→ **WHAT YOU ARE ASKED TO DO**:
Repeat, line for line, the entries below from the first line to the line containing "to zoom in/out.", counting both ends.

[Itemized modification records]
»»

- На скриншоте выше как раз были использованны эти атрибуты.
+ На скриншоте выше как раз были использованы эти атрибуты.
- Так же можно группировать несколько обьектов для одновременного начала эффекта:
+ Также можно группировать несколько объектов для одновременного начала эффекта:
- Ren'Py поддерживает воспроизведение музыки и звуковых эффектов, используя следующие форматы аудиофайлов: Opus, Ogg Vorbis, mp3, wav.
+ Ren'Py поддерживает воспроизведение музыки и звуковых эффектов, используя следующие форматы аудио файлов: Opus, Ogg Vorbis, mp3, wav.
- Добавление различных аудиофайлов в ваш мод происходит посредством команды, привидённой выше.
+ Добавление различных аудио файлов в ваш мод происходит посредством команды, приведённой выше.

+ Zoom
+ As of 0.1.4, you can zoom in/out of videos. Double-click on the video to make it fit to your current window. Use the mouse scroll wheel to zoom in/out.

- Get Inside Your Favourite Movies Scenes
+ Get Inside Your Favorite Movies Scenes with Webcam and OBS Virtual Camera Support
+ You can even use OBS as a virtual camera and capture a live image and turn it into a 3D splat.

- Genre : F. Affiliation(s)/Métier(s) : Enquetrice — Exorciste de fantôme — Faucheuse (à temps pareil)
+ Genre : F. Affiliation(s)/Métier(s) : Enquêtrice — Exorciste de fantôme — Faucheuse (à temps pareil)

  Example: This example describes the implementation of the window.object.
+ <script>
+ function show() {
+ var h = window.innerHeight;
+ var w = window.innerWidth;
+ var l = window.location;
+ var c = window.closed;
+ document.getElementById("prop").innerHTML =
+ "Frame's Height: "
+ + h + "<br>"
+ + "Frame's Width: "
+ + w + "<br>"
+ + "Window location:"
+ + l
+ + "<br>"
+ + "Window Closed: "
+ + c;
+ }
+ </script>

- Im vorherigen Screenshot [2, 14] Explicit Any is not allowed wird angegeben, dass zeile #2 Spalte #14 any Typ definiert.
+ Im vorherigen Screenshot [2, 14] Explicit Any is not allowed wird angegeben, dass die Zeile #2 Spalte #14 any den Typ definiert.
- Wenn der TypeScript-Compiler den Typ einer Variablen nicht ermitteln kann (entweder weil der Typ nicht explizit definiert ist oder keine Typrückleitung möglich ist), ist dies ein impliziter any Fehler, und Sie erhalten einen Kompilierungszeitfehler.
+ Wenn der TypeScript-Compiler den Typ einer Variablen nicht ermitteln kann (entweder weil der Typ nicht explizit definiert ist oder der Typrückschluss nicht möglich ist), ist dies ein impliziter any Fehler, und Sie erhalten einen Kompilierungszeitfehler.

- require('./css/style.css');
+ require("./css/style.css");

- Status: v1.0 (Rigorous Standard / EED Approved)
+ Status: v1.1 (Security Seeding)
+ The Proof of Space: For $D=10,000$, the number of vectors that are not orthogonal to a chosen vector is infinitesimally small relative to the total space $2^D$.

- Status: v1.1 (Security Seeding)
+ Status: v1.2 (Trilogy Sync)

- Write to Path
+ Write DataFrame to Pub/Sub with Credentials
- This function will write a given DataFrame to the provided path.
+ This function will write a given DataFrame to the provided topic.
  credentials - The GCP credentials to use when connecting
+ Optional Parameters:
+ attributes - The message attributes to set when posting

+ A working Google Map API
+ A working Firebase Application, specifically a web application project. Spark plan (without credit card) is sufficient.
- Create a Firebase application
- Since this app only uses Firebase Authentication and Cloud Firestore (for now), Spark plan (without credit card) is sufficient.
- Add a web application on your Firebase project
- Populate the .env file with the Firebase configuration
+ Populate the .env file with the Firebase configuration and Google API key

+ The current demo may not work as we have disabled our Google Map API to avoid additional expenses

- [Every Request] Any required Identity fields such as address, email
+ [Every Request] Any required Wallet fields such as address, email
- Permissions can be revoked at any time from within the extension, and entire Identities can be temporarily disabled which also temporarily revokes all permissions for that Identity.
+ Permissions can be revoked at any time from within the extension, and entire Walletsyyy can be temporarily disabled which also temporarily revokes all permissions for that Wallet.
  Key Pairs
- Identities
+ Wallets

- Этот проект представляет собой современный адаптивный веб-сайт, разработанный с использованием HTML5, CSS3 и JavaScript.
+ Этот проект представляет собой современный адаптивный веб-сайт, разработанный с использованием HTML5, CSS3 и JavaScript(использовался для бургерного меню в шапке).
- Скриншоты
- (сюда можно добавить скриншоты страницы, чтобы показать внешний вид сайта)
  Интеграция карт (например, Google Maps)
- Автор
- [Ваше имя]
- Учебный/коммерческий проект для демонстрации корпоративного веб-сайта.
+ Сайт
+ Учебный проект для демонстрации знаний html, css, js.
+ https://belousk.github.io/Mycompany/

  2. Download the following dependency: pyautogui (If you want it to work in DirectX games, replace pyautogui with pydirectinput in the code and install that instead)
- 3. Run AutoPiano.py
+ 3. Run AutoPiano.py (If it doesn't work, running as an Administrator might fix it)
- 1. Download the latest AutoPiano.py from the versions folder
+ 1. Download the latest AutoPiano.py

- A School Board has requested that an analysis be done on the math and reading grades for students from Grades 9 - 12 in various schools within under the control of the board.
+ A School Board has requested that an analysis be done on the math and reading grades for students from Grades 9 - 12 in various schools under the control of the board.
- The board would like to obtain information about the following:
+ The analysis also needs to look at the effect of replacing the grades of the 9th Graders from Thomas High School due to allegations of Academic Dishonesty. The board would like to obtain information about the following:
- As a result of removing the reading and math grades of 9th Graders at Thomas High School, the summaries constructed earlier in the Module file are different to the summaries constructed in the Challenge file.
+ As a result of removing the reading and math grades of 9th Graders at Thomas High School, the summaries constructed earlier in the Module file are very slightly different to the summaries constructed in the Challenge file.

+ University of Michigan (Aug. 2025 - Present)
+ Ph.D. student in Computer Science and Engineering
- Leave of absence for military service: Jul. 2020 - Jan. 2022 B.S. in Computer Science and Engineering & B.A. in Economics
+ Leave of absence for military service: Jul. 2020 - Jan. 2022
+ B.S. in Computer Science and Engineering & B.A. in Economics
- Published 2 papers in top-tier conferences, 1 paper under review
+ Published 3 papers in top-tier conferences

««

→ **SOLUTION FOR THIS EXERCISE**:
- На скриншоте выше как раз были использованны эти атрибуты.
+ На скриншоте выше как раз были использованы эти атрибуты.
- Так же можно группировать несколько обьектов для одновременного начала эффекта:
+ Также можно группировать несколько объектов для одновременного начала эффекта:
- Ren'Py поддерживает воспроизведение музыки и звуковых эффектов, используя следующие форматы аудиофайлов: Opus, Ogg Vorbis, mp3, wav.
+ Ren'Py поддерживает воспроизведение музыки и звуковых эффектов, используя следующие форматы аудио файлов: Opus, Ogg Vorbis, mp3, wav.
- Добавление различных аудиофайлов в ваш мод происходит посредством команды, привидённой выше.
+ Добавление различных аудио файлов в ваш мод происходит посредством команды, приведённой выше.

+ Zoom
+ As of 0.1.4, you can zoom in/out of videos. Double-click on the video to make it fit to your current window. Use the mouse scroll wheel to zoom in/out.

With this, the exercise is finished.